## [Task requirements]
Skip every picture, then write out exactly the lines of the listing below from the line that contains "- 5. Stosujemy" through the final line.

## [Records supplied]
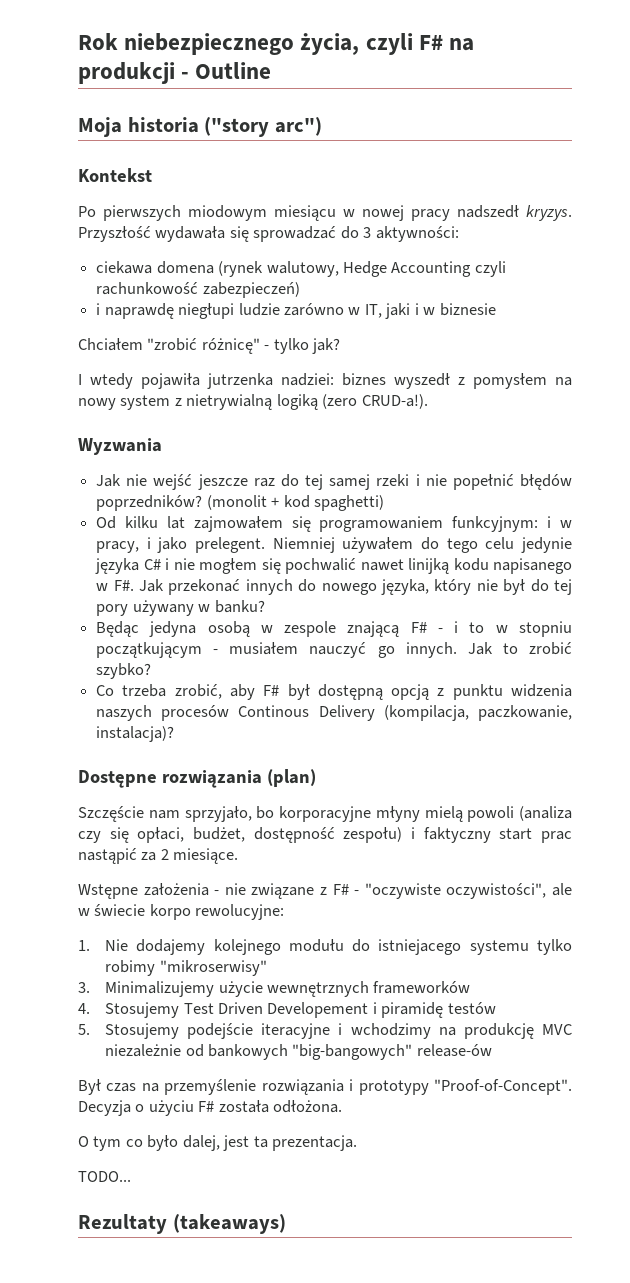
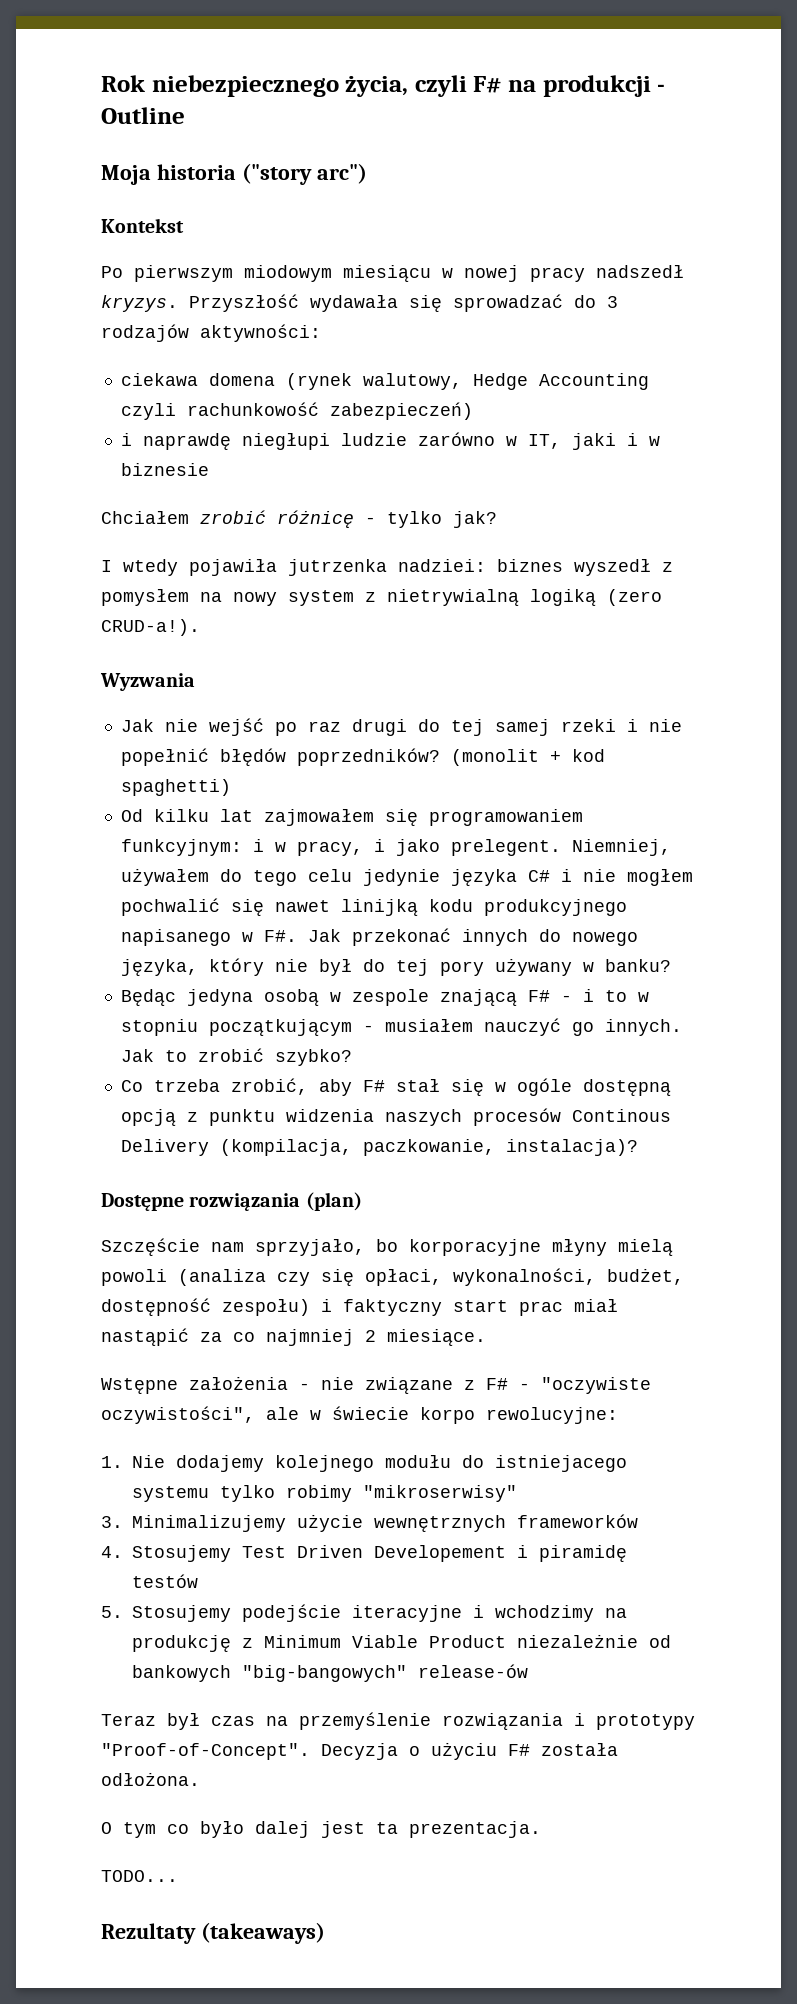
- Po pierwszych miodowym miesiącu w nowej pracy nadszedł kryzys.
+ Po pierwszym miodowym miesiącu w nowej pracy nadszedł kryzys.
- Przyszłość wydawała się sprowadzać do 3 aktywności:
+ Przyszłość wydawała się sprowadzać do 3 rodzajów aktywności:
- Chciałem "zrobić różnicę" - tylko jak?
+ Chciałem zrobić różnicę - tylko jak?
- Jak nie wejść jeszcze raz do tej samej rzeki i nie popełnić błędów poprzedników?
+ Jak nie wejść po raz drugi do tej samej rzeki i nie popełnić błędów poprzedników?
- Niemniej używałem do tego celu jedynie języka C# i nie mogłem się pochwalić nawet linijką kodu napisanego w F#. Jak przekonać innych do nowego języka, który nie był do tej pory używany w banku?
+ Niemniej, używałem do tego celu jedynie języka C# i nie mogłem pochwalić się nawet linijką kodu produkcyjnego napisanego w F#. Jak przekonać innych do nowego języka, który nie był do tej pory używany w banku?
- Co trzeba zrobić, aby F# był dostępną opcją z punktu widzenia naszych procesów Continous Delivery (kompilacja, paczkowanie, instalacja)?
+ Co trzeba zrobić, aby F# stał się w ogóle dostępną opcją z punktu widzenia naszych procesów Continous Delivery (kompilacja, paczkowanie, instalacja)?
- Szczęście nam sprzyjało, bo korporacyjne młyny mielą powoli (analiza czy się opłaci, budżet, dostępność zespołu) i faktyczny start prac nastąpić za 2 miesiące.
+ Szczęście nam sprzyjało, bo korporacyjne młyny mielą powoli (analiza czy się opłaci, wykonalności, budżet, dostępność zespołu) i faktyczny start prac miał nastąpić za co najmniej 2 miesiące.
- 5. Stosujemy podejście iteracyjne i wchodzimy na produkcję MVC niezależnie od bankowych "big-bangowych" release-ów
+ 5. Stosujemy podejście iteracyjne i wchodzimy na produkcję z Minimum Viable Product niezależnie od bankowych "big-bangowych" release-ów
- Był czas na przemyślenie rozwiązania i prototypy "Proof-of-Concept".
+ Teraz był czas na przemyślenie rozwiązania i prototypy "Proof-of-Concept".
- O tym co było dalej, jest ta prezentacja.
+ O tym co było dalej jest ta prezentacja.

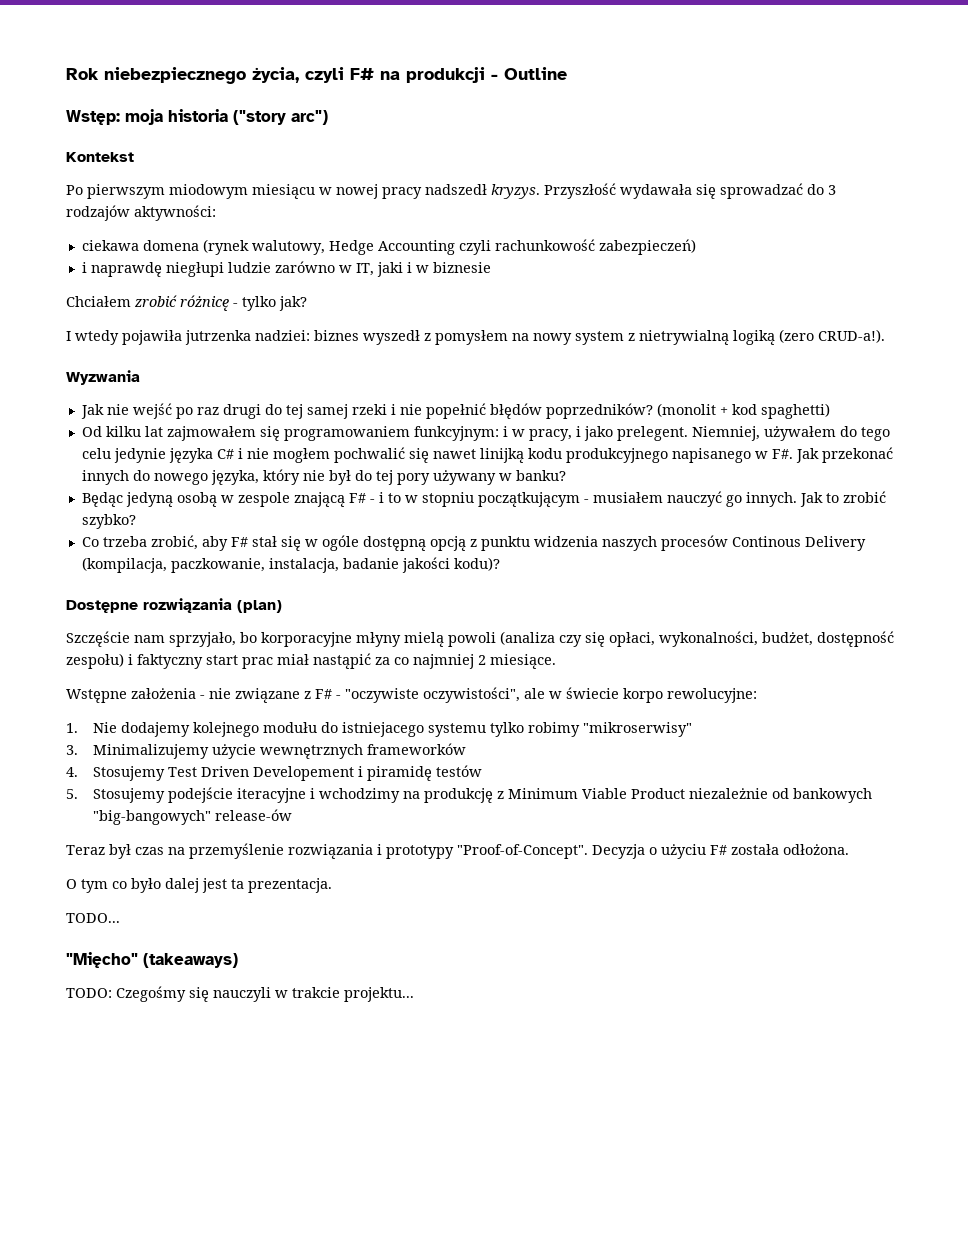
- Moja historia ("story arc")
+ Wstęp: moja historia ("story arc")
- Będąc jedyna osobą w zespole znającą F# - i to w stopniu początkującym - musiałem nauczyć go innych.
+ Będąc jedyną osobą w zespole znającą F# - i to w stopniu początkującym - musiałem nauczyć go innych.
- Co trzeba zrobić, aby F# stał się w ogóle dostępną opcją z punktu widzenia naszych procesów Continous Delivery (kompilacja, paczkowanie, instalacja)?
+ Co trzeba zrobić, aby F# stał się w ogóle dostępną opcją z punktu widzenia naszych procesów Continous Delivery (kompilacja, paczkowanie, instalacja, badanie jakości kodu)?
- Rezultaty (takeaways)
+ "Mięcho" (takeaways)
+ TODO: Czegośmy się nauczyli w trakcie projektu...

## [Task result]
- 5. Stosujemy podejście iteracyjne i wchodzimy na produkcję MVC niezależnie od bankowych "big-bangowych" release-ów
+ 5. Stosujemy podejście iteracyjne i wchodzimy na produkcję z Minimum Viable Product niezależnie od bankowych "big-bangowych" release-ów
- Był czas na przemyślenie rozwiązania i prototypy "Proof-of-Concept".
+ Teraz był czas na przemyślenie rozwiązania i prototypy "Proof-of-Concept".
- O tym co było dalej, jest ta prezentacja.
+ O tym co było dalej jest ta prezentacja.

- Moja historia ("story arc")
+ Wstęp: moja historia ("story arc")
- Będąc jedyna osobą w zespole znającą F# - i to w stopniu początkującym - musiałem nauczyć go innych.
+ Będąc jedyną osobą w zespole znającą F# - i to w stopniu początkującym - musiałem nauczyć go innych.
- Co trzeba zrobić, aby F# stał się w ogóle dostępną opcją z punktu widzenia naszych procesów Continous Delivery (kompilacja, paczkowanie, instalacja)?
+ Co trzeba zrobić, aby F# stał się w ogóle dostępną opcją z punktu widzenia naszych procesów Continous Delivery (kompilacja, paczkowanie, instalacja, badanie jakości kodu)?
- Rezultaty (takeaways)
+ "Mięcho" (takeaways)
+ TODO: Czegośmy się nauczyli w trakcie projektu...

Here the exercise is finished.